European Stocks Close Sharply Lower, Down 2.5% for the Week on Bond Yield Jitters

Hollie Adams | Bloomberg | Getty Images
  • The yield on the U.S. 10-year Treasury note briefly surpassed 1.6% on Thursday, its highest in over a year, fueled by expectations for higher economic growth and inflation.
  • Corporate earnings reports in Europe Friday came from British Airways parent IAG, LafargeHolcim, BASF, Deutsche Telekom, Suez and Engie.
  • For the week, the benchmark was down 2.5% but saw a climb of 2.2% for the whole of February.

LONDON — European stocks fell on Friday, after global markets were roiled by a sudden spike in bond yields that sent investors fleeing highly valued segments of the market.

The pan-European Stoxx 600 closed down by 1.7% provisionally, with basic resources shedding 4.3% to lead losses as almost all sectors and major bourses finished in negative territory.

For the week, the benchmark was down 2.5% but saw a climb of 2.2% for the whole of February.

On Wall Street, stocks swung wildly with tech names bouncing between losses and gains on Friday as traders struggled to shake off fears of rapidly rising rates.

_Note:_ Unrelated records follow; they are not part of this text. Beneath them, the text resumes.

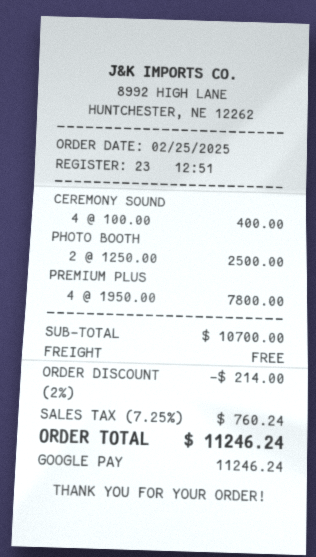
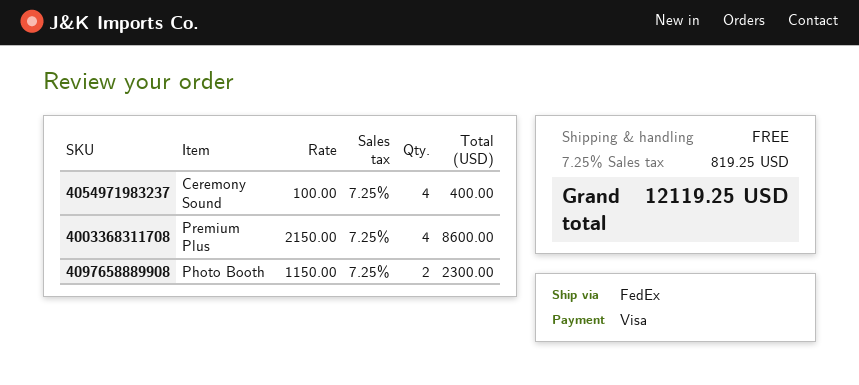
payment method: Google Pay -> Visa
PHOTO BOOTH: 2 x 1250.00 = 2500.00 -> 2 x 1150.00 = 2300.00
PREMIUM PLUS: 4 x 1950.00 = 7800.00 -> 4 x 2150.00 = 8600.00
discount: 2% = 214.00 -> none
tax: 7.25% = 760.24 -> 7.25% = 819.25
total: 11246.24 -> 12119.25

The yield on the U.S. 10-year Treasury note briefly surpassed 1.6% on Thursday, its highest in over a year, fueled by expectations for higher economic growth and inflation on the back of Covid vaccine rollouts, the prospect of significant fiscal stimulus from Washington and pent-up consumer demand. The 10-year U.S. Treasury yield mellowed slightly on Friday, but remained above the 1.5% mark.

"We perceive the recent moves in risk markets to be a bout of indigestion rather than a meaningful new change of direction for risk markets," said Karen Ward, chief EMEA market strategist at JPMorgan Asset Management.

"The equity and bond markets had become misaligned in the early weeks of this year with stock prices being buoyed by a fiscal-fueled recovery, yet government bonds taking little notice. Perhaps bond investors placed too much faith in the willingness of central banks to intervene and keep yields low. Now the bond market is catching up with what is essentially an improved economic outlook."

U.K. bond yields rose on Friday after Bank of England Chief Economist Andy Haldane warned that inflation may become difficult to tame, prompting more assertive policy action.

In Europe, corporate earnings reports came from British Airways parent IAG, LafargeHolcim, BASF, Deutsche Telekom, Suez and Engie.

IAG suffered a full-year operating loss of 7.4 billion euros ($9 billion), its largest in history, as the Covid-19 pandemic grounded aircraft around the world for a substantial portion of 2020. Shares climbed 3.1%.

"One could argue that the worst times could soon be over, particularly as people are starting to think about booking holidays again," said Russ Mould, investment director at stockbroking platform AJ Bell.

"IAG is naturally reluctant to issue any earnings guidance for the new financial year, but one can't help feeling there are grounds to be optimistic about it having significantly more planes in the sky in six to nine months' time."

In terms of individual share price movement, Belgian telecoms group Proximus slid 11.4% to the bottom of the Stoxx 600 after projecting lower core profit in 2021.

At the top of the European blue chip index, France's Teleperformance climbed 6.9% after JPMorgan raised its target price for the stock following a strong earnings report Thursday.